I've been wondering for a while about the practicalities of using postgres as a replacement or near-replacement for a traditional backend - does anyone have any opinions on how far it's wise to go with this (postgres-only? authentication? direct connections from the client?) and/or how feasible that kind of thing is?

Derek Sivers wrote in 2015 about merging more of the business logic into postgres, including generating JSON in postgres [0]. I've personally used this approach and found it quite powerful. There may be downsides to that approach if somebody else is going to be maintaining the project and doesn't understand postgres too well.

There's also PostgREST[1], which exposes a REST API to a postgres database and has been discussed on HN before [2,3]

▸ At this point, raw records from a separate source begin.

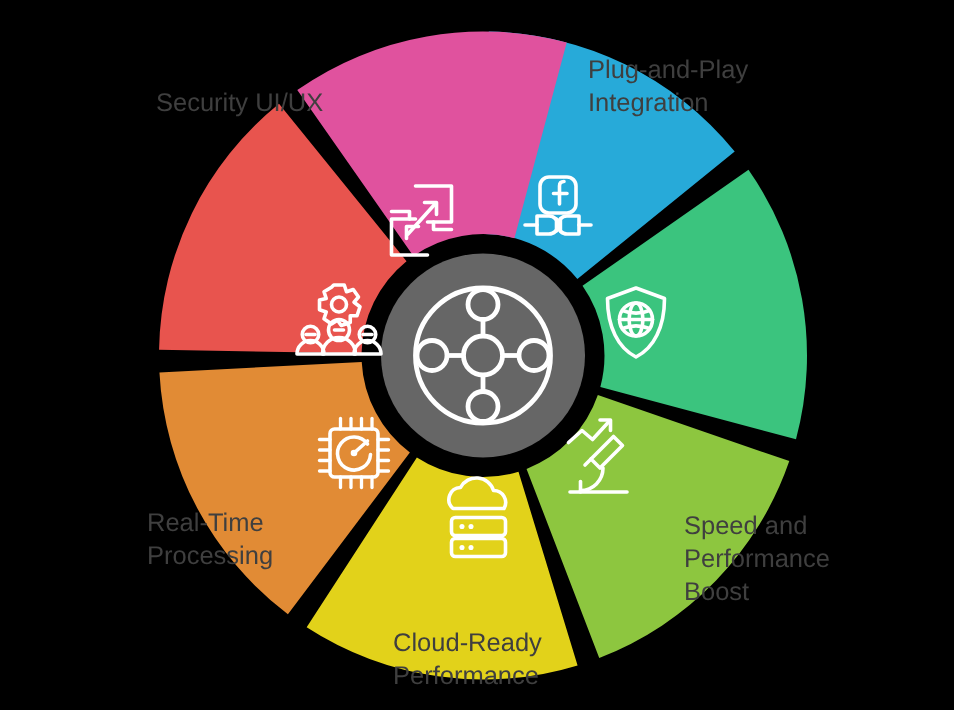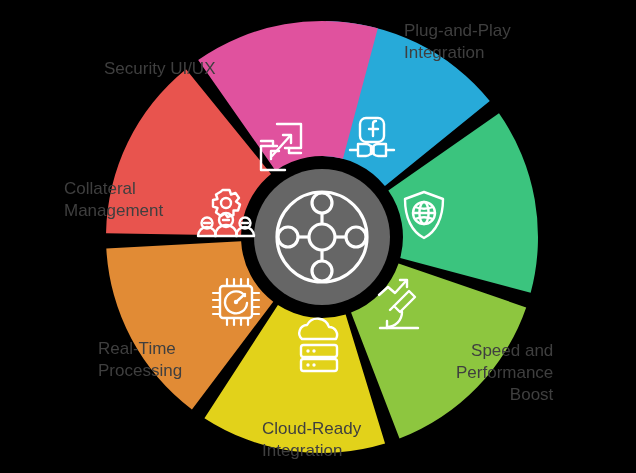"Plug-and-Play" .l-plug { margin-left: 12px -> none; top: 20px -> 36px }
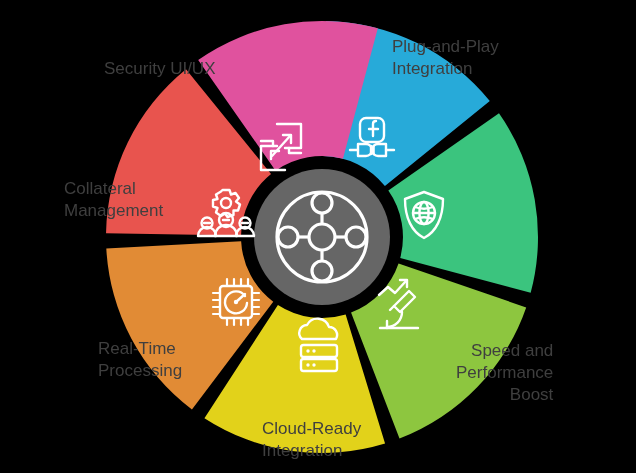"Collateral" div.label { html: <div>Collateral Management</div> -> none }
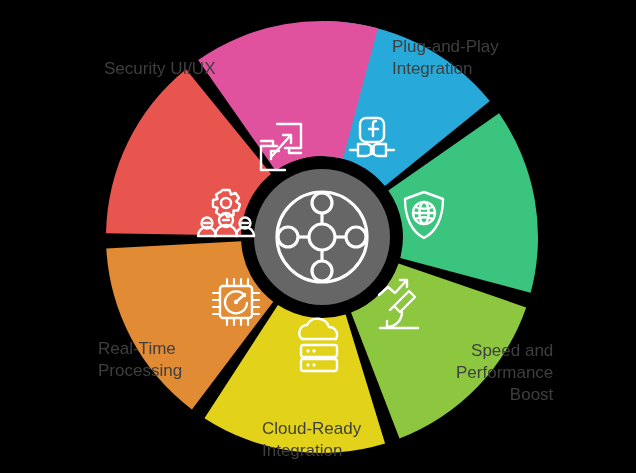"Speed and" .l-speed { text-align: right -> left }
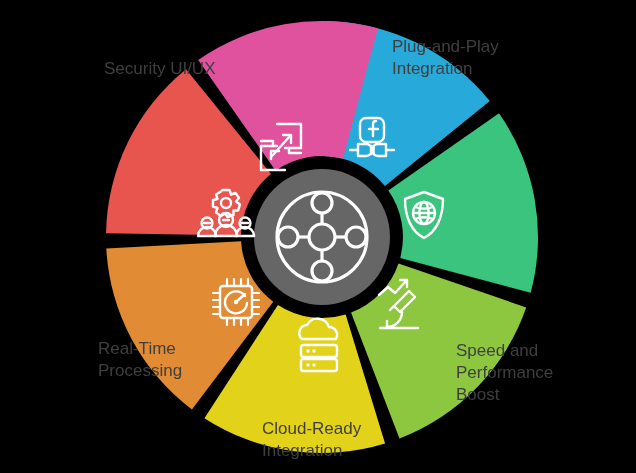"Cloud-Ready" div.label { text: Integration -> Performance }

[0] https://sivers.org/pg [1] https://postgrest.com/en/v4.3/ [2] https://news.ycombinator.com/item?id=13959156 [3] https://news.ycombinator.com/item?id=9927771

This depends a lot on the usecase. You have to consider things beyond the simple serving of requests, things like rate-limiting, caching, logging, event tracking, for example.

About a year ago I designed a system for a client that was just Postgres with a Go http frontend. Go was used to handle http requests and responses, to translate the API from http to postgres functions/views, and serve the response straight from postgres. Even authentication and access control was handled using postgres's role system and RLS was looked into (and found to be viable for when needed). Postgres was a good choice because the project involved mainly a lot of data wrangling. Of course, I could do it this way because it was a completely internal system with a fixed number of users, and the burden of maintenance was minimal.

Main reasons for not going this direction, IMO, would be:

1. Developer proficiency, while building and maintaining. Far more people know Python, Ruby, JavaScript etc. than SQL. Far more people know how to think in imperative programming than to think in data models. Of course, one can write Postgres-hosted imperative programs as functions (in languages ranging from plpgsql to javascript), but at that point using the same language in a node or django app is much easier.

2. Unsuitability. Some things are just not suited to be run in a database. Realtime multiplayer games, multiple-source data compositing APIs, view rendering etc. come to mind. The truth remains, that general purpose programming languages (or special purpose, where the purpose is serving, languages) and environments have more possibilities than an environment that grew around dealing with data.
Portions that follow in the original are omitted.